Writing the renderer
The renderer is an extension on Saga that uses the existing AtomContext protocol — it provides items and outputPath, which is everything a feed needs:
import Foundation
import Saga
extension Saga {
static func jsonFeed<Context: AtomContext, M>(
title: String,
baseURL: URL,
author: String? = nil
) -> @Sendable (Context) -> String where Context.M == M {
return { context in
let dateFormatter = ISO8601DateFormatter()
let feedAuthor = author.map { [JSONFeedAuthor(name: $0)] }
let feed = JSONFeedOutput(
version: "https://jsonfeed.org/version/1.1",
title: title,
homePageUrl: baseURL.absoluteString,
feedUrl: baseURL.appendingPathComponent(context.outputPath.string).absoluteString,
authors: feedAuthor,
items: context.items.map { item in
JSONFeedItem(
id: baseURL.appendingPathComponent(item.url).absoluteString,
url: baseURL.appendingPathComponent(item.url).absoluteString,
title: item.title,
contentHtml: item.body,
datePublished: dateFormatter.string(from: item.date),
authors: feedAuthor
)
}
)
let encoder = JSONEncoder()
encoder.outputFormatting = [.prettyPrinted, .sortedKeys]

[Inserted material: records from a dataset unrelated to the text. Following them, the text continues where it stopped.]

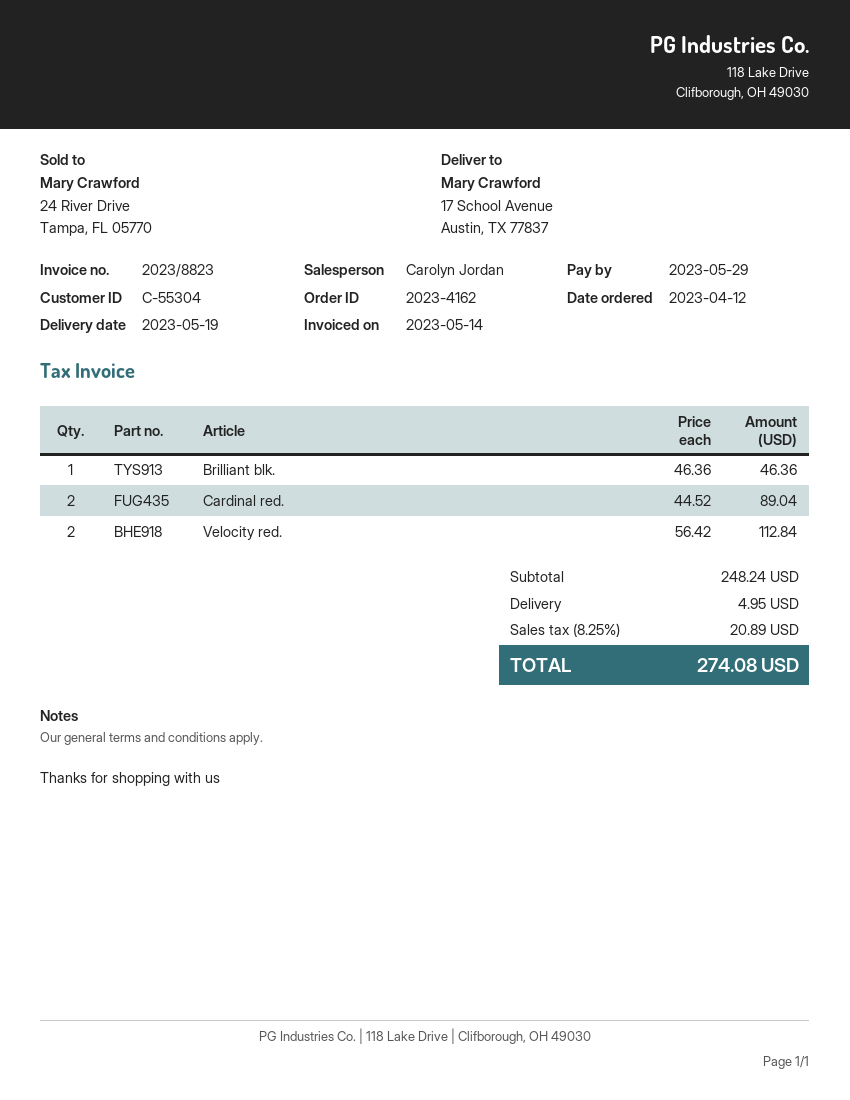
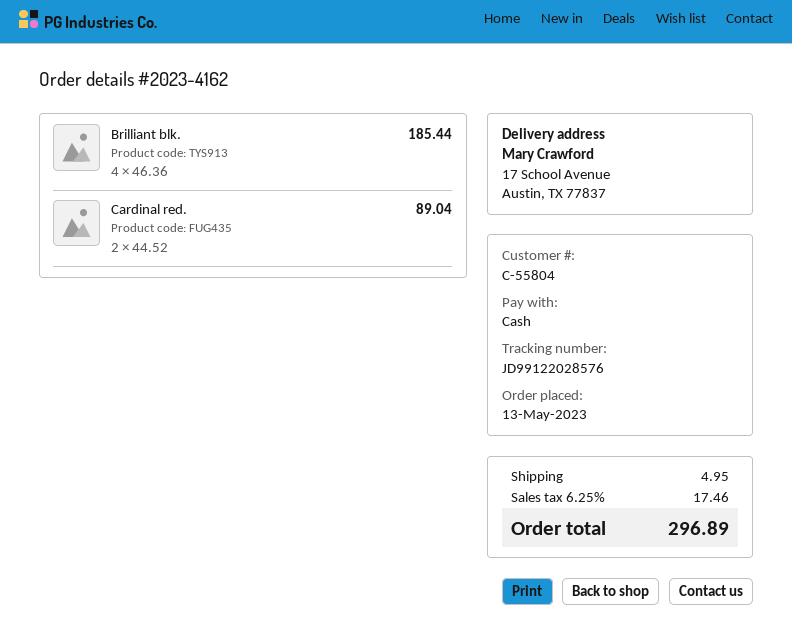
order date: 2023-04-12 -> 2023-05-13
customer number: C-55304 -> C-55804
Brilliant blk.: 1 x 46.36 = 46.36 -> 4 x 46.36 = 185.44
Velocity red.: 2 x 56.42 = 112.84 -> none
tax: 8.25% = 20.89 -> 6.25% = 17.46
total: 274.08 -> 296.89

encoder.keyEncodingStrategy = .convertToSnakeCase
let data = try! encoder.encode(feed)
return String(data: data, encoding: .utf8) ?? ""
}
}
}
Using the renderer
Wire it into your pipeline with a listWriter, just like the Atom feed:
.register(
folder: "articles",
metadata: ArticleMetadata.self,
readers: [.parsleyMarkdownReader],
writers: [
.itemWriter(swim(renderArticle)),
.listWriter(swim(renderArticles)),
// Atom feed
.listWriter(Saga.atomFeed(
title: "My Site",
author: "Author Name",
baseURL: siteURL
), output: "feed.xml"),
// JSON Feed
.listWriter(Saga.jsonFeed(
title: "My Site",
baseURL: siteURL,
author: "Author Name"
), output: "feed.json"),
]
)
Applying the pattern to other formats
The same approach works for any feed format — RSS 2.0, microformats2 h-feed, or anything else:
- Define your output structure (structs, XML builder, or plain string interpolation)

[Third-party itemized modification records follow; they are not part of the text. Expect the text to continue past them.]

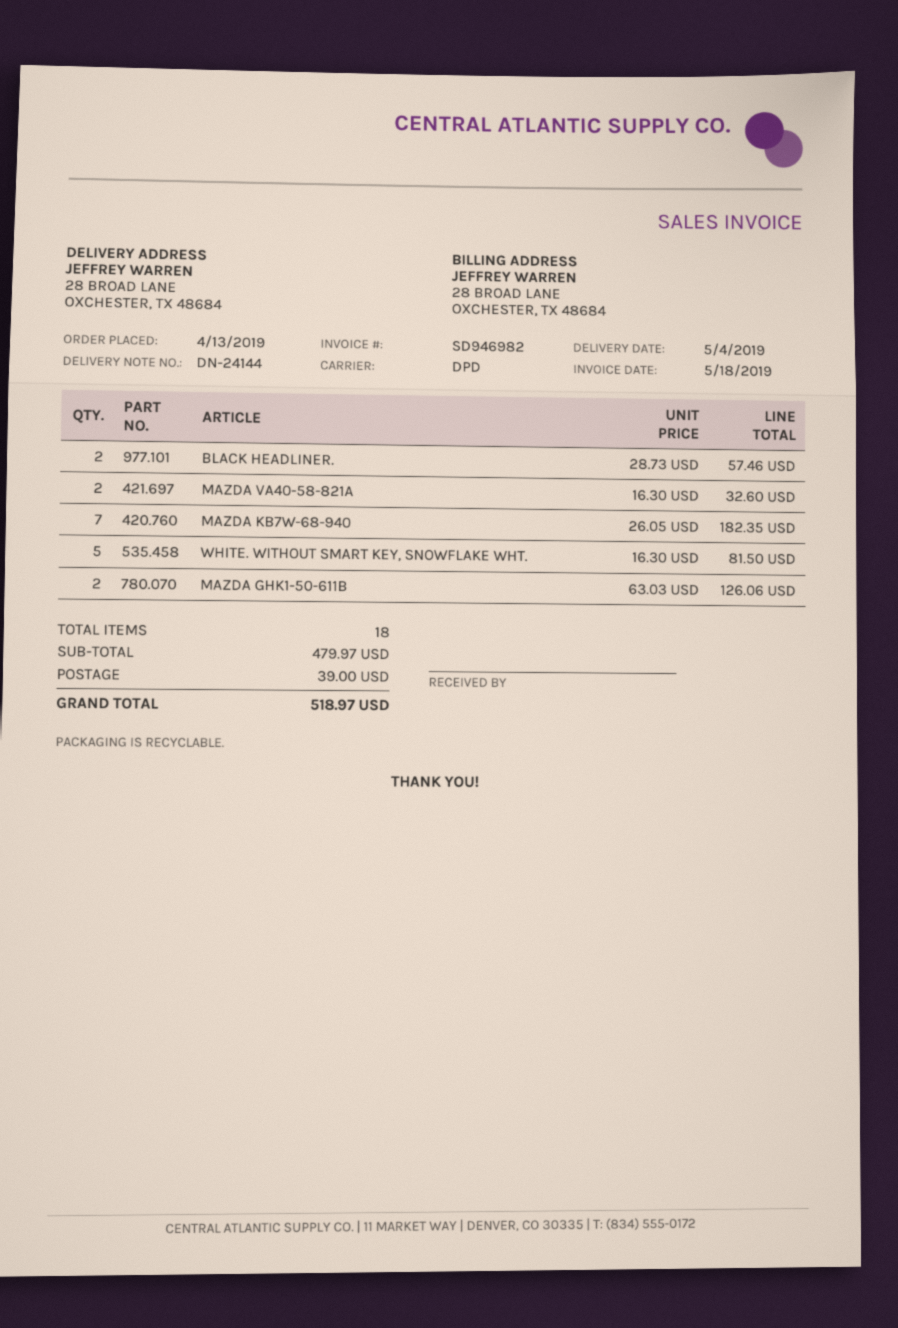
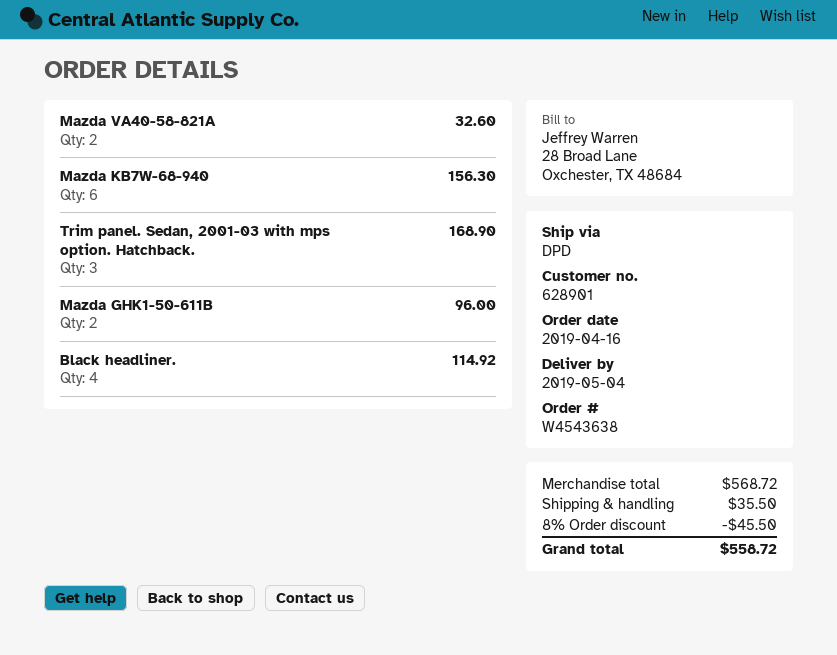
order date: 2019-04-13 -> 2019-04-16
BLACK HEADLINER.: 2 for 57.46 -> 4 for 114.92
MAZDA KB7W-68-940: 7 for 182.35 -> 6 for 156.30
WHITE. WITHOUT SMART KEY, SNOWFLAKE WHT.: 5 for 81.50 -> none
MAZDA GHK1-50-611B: 2 for 126.06 -> 2 for 96.00
Trim panel. Sedan, 2001-03 with mps option. Hatchback.: none -> 3 for 168.90
subtotal: 479.97 -> 568.72
discount: none -> 8% = 45.50
shipping: 39.00 -> 35.50
total: 518.97 -> 558.72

- Write a static method on
Sagathat returns@Sendable (Context) -> String - Use
AtomContext(or another rendering context) to access items - Wire it up with
listWriterortagWriter
The key insight is that a “renderer” in Saga is just a function from context to string. There’s no special protocol to adopt or plugin system to hook into.